Good shooting times for women are around 30 seconds on the range, while good shooting times for men are around 20 seconds in total. You will see the biathletes take the most time until their first shot, getting their breathing under control and their rifle steady. Then men usually take around 2sec between shots and women around 3sec. 

Most biathletes shoot the targets from right to left, as it’s the easiest way to do so. However, some shoot left to right, and some start from the middle and go right or left after. There is no rule about which order you shoot the targets in.

Types of races

There are a few different disciplines in biathlon. The first is the sprint and the pursuit races. The Sprint race is 7.5km for women and 10km for men. Each shoot twice, one in the prone and then one standing. The sprint format is a time trial. The starting times for the pursuit are based on the sprint race results. The pursuit is 10 km for women and 12.5km for men. Both shoot four times total, two in the prone and two standing. They alternate, with the first time into the range in the prone position, the next in the standing position, and so on.
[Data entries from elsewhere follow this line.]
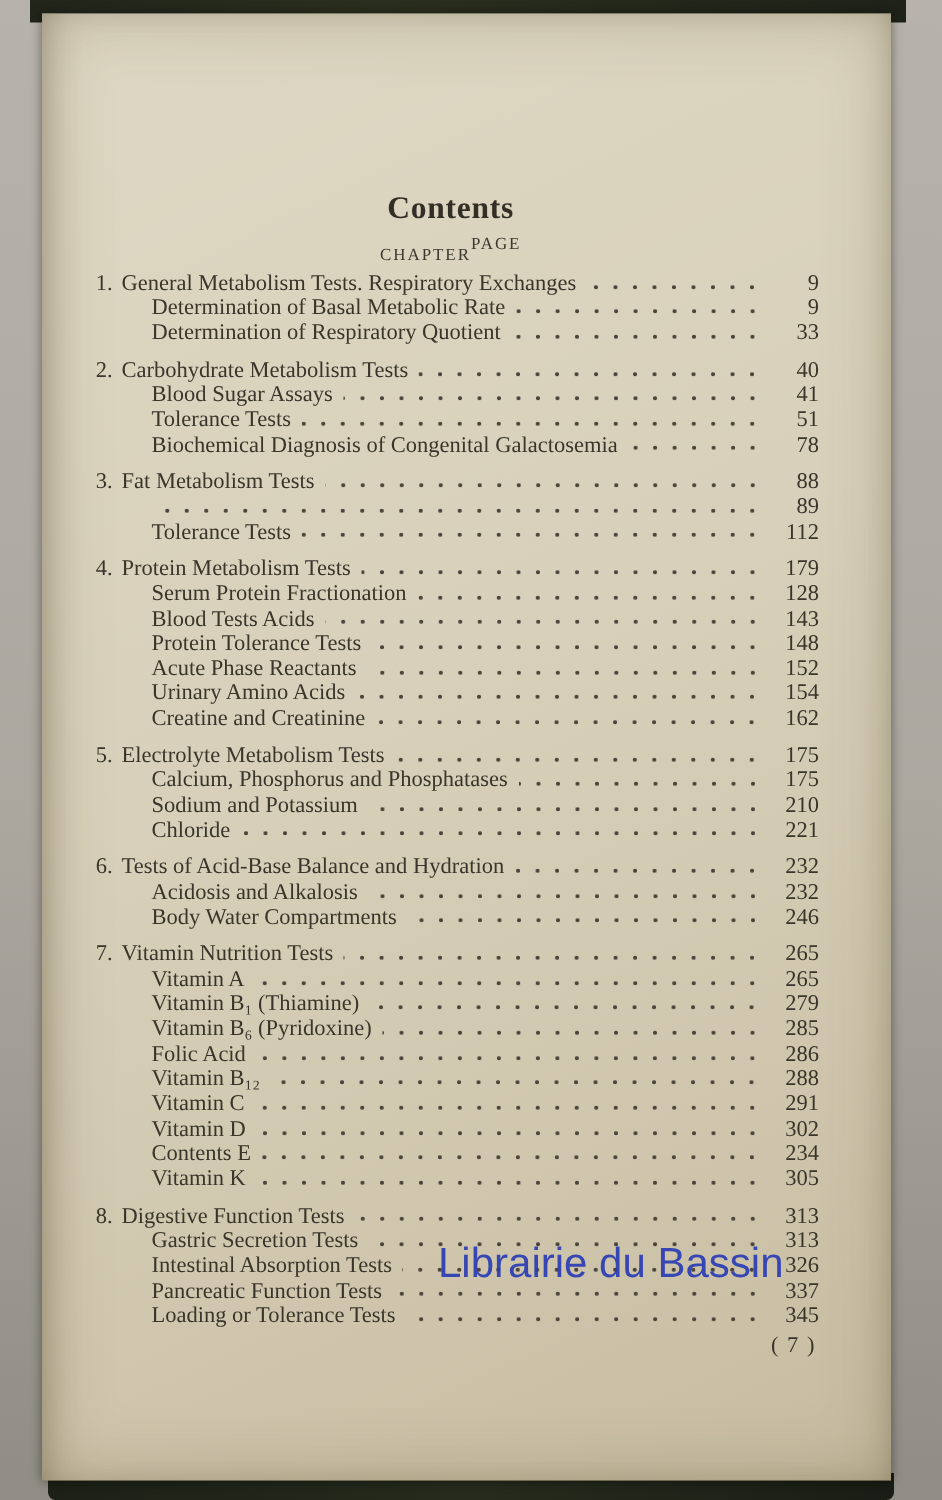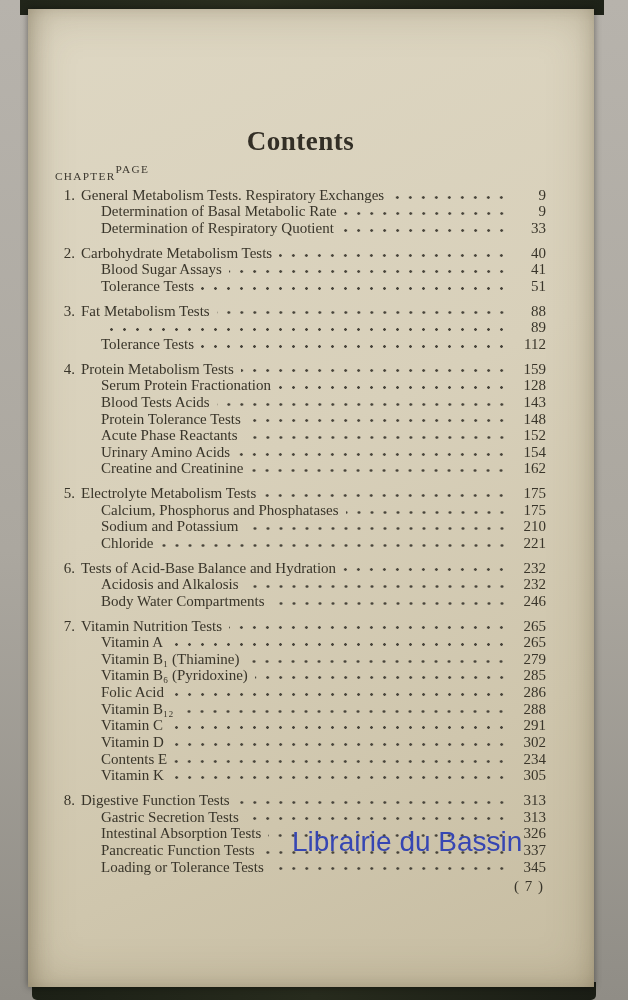"Contents" .toc-title { font-size: 27px -> 21px }
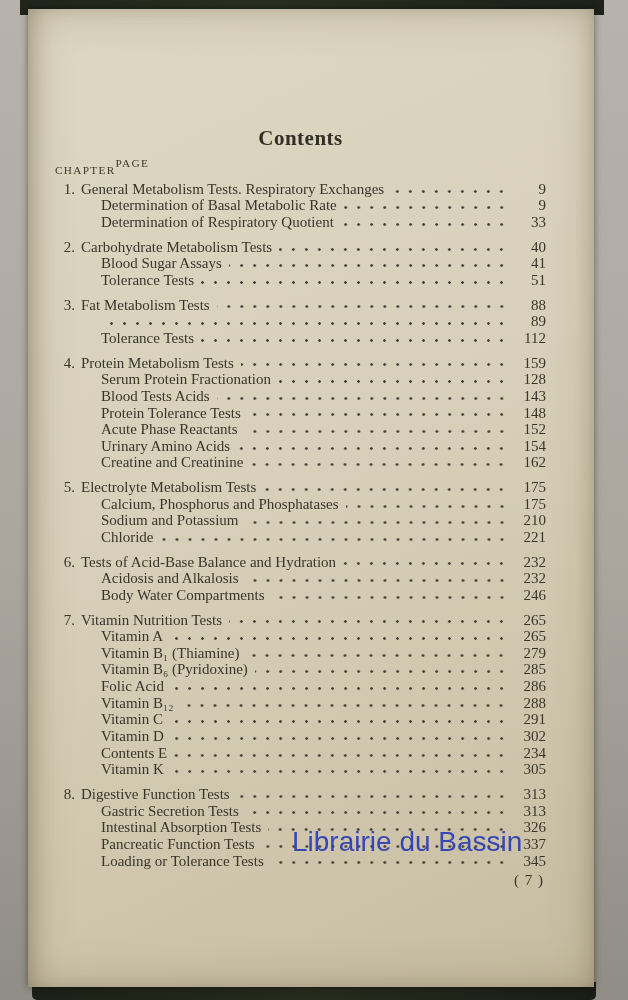"CHAPTER" .col-headers { justify-content: flex-start -> center }
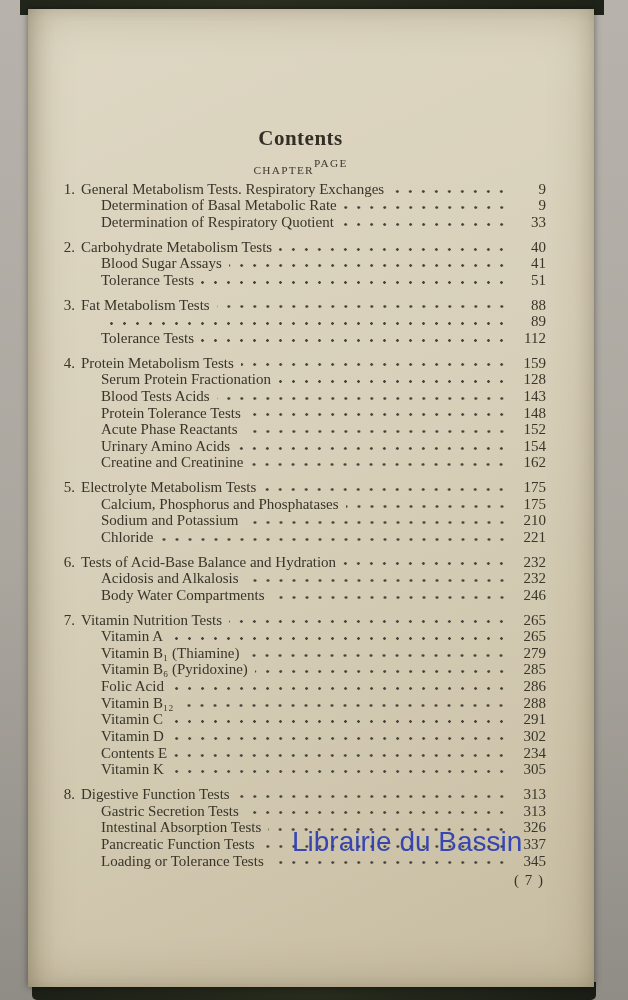"Biochemical Diagnosis of Congenital" div.row { html: none -> <div> <span>Biochemical Diagnosis of Congenital Galactosemia</span> <span></span> <span>78</span> </div> }
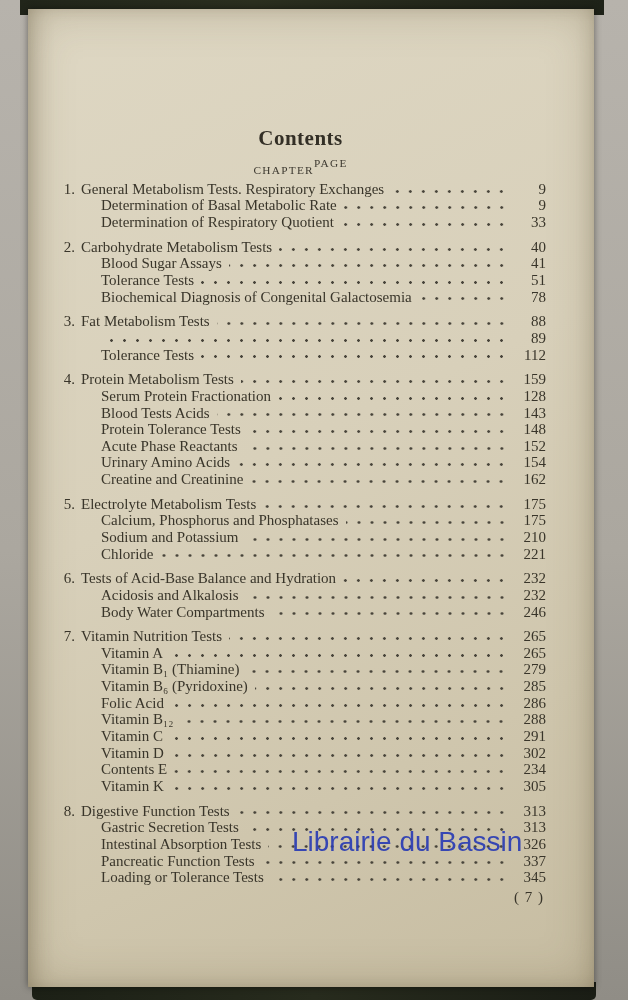"159" span.pg { text: 159 -> 179 }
Then there is the mass start, which is self-explanatory. It is 12.5km for women and 15km for men. They shoot four times in total.
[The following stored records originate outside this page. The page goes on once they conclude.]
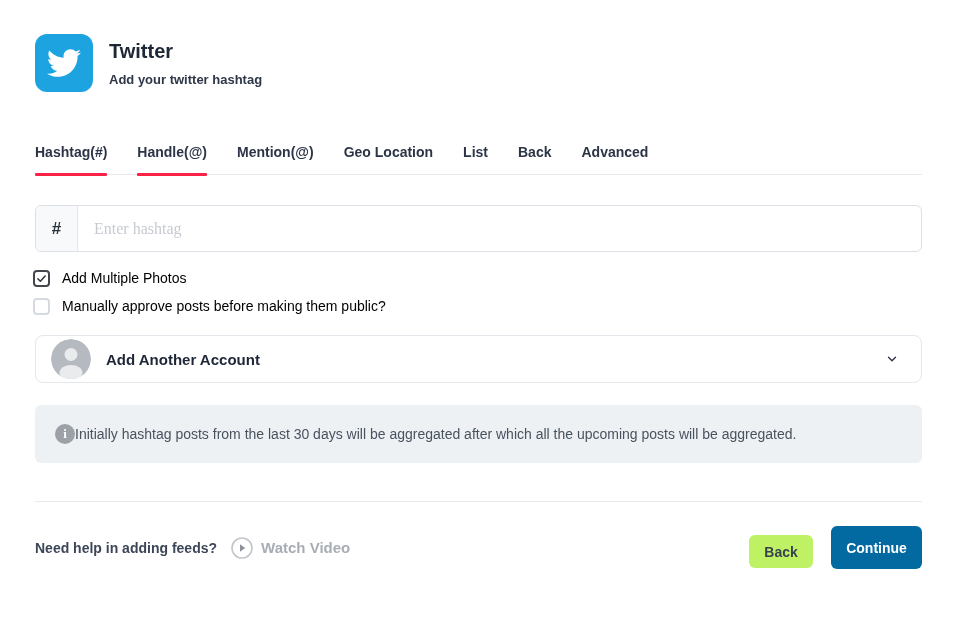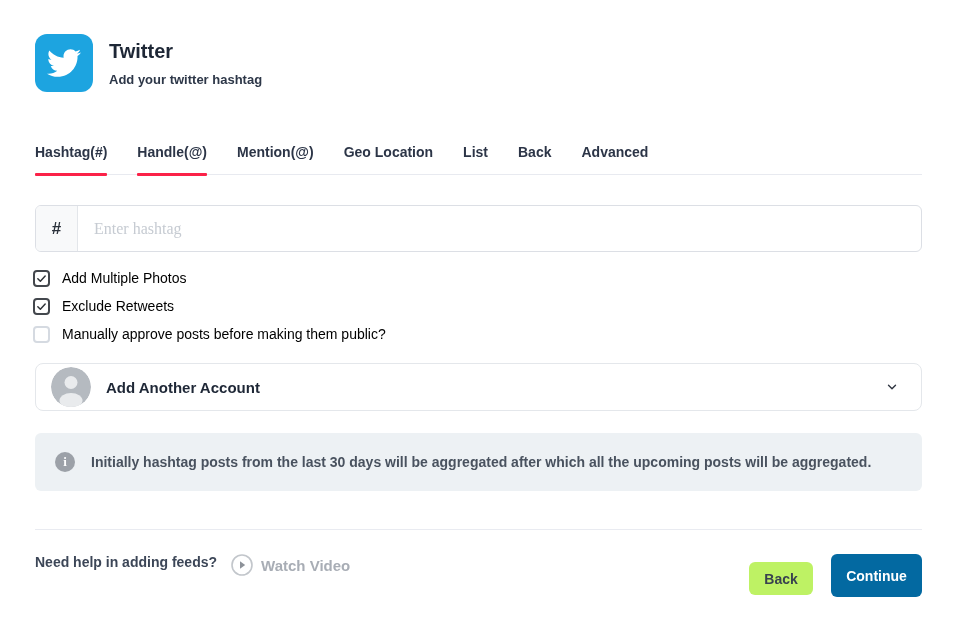"Exclude Retweets" div.opt-row { html: <div> <span> <svg> <path></path> </svg> </span> <span>Exclude Retweets</span> </div> -> none }
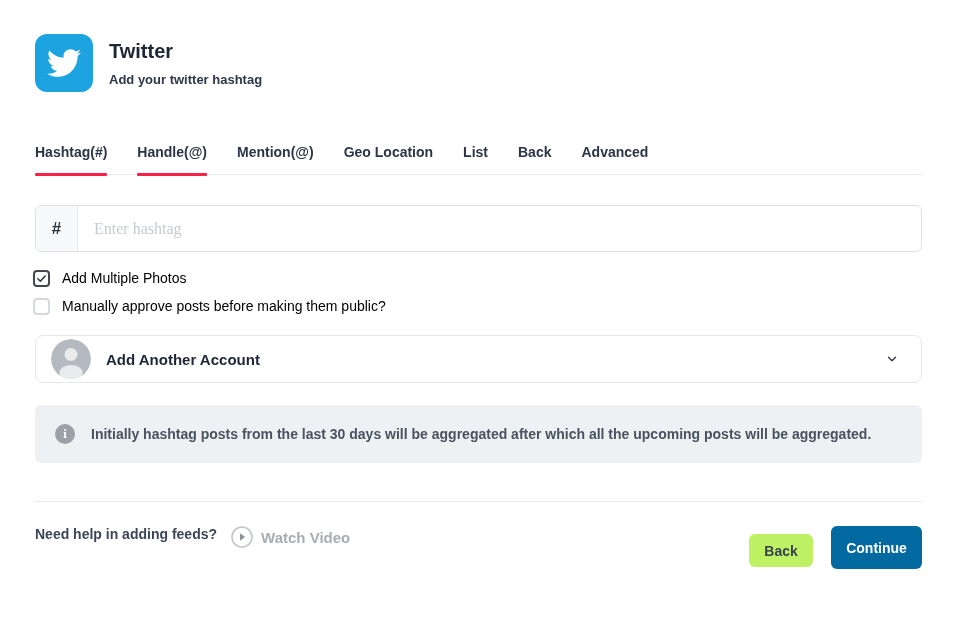"Initially hashtag posts from the" .banner-text { font-weight: 700 -> 400; margin-left: 16px -> none }
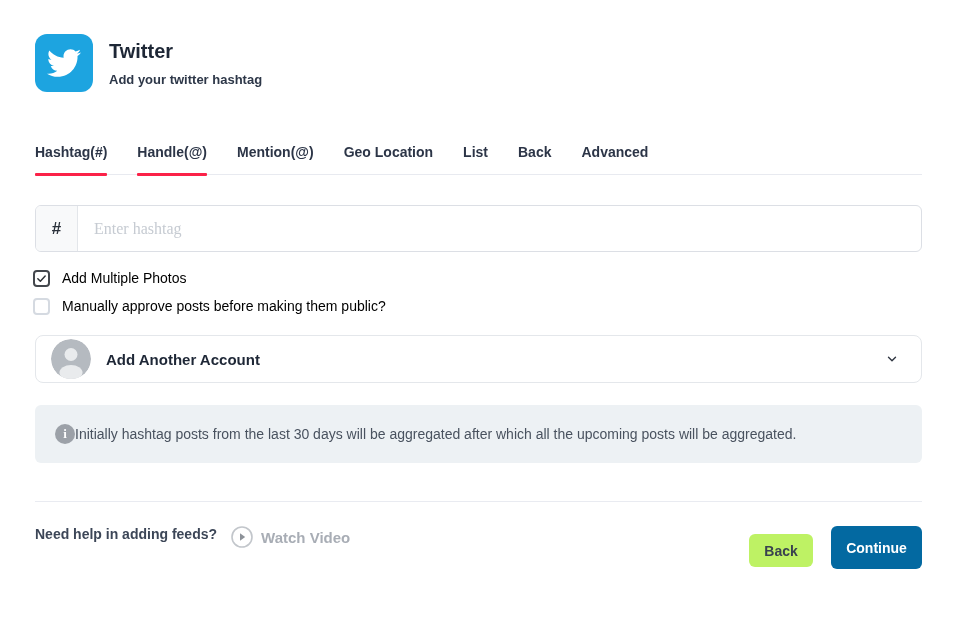"Need help in adding feeds?" .footer { align-items: flex-start -> center }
There is the individual race, the longest race for each gender. As I explained above, this race values shooting a bit more than the others. It is better to be accurate and take more time on the range than try and shoot fast, as you get a 1 min penalty for every target you miss. The race is 15km for women and 20km for men.

Lastly, there are the relays. The men’s relay is 4×7.5km, and the women’s relay is 4x6km. There is also the mixed relay, two men and two women, and the single mixed relay with one man and one woman. Teams are by country.

The person who wins the overall for each gender wins the trophy known as the Crystal Globe.

In addition, there are nine World Cups throughout the season, not including the World Championships in February.

The season starts this Tuesday, November 29, in Kontiolahti, Finland. After that, the World Cups will stop in Austria, France, Slovenia, Germany, Italy, the Czech Republic, and Sweden and end with Norway in mid-March.

How you can watch

You can watch all replays this season at: youtube.com/@BiathlonCentral1.

My opinion

I enjoy watching this sport because the shooting adds another aspect to the race, keeping it interesting. I’ve tried watching Nordic Skiing, and the distances are very long, and it only comes down to who is the fastest over a distance. Maybe there are some passes during the race, but the fastest person wins.

Biathlon keeps things varied during races; you can gain and lose positions because of the track or the range. The wax you use, your ski speed, your shooting accuracy, there are so many factors that make or break the racing. That is what makes it an exciting and fan-friendly sport.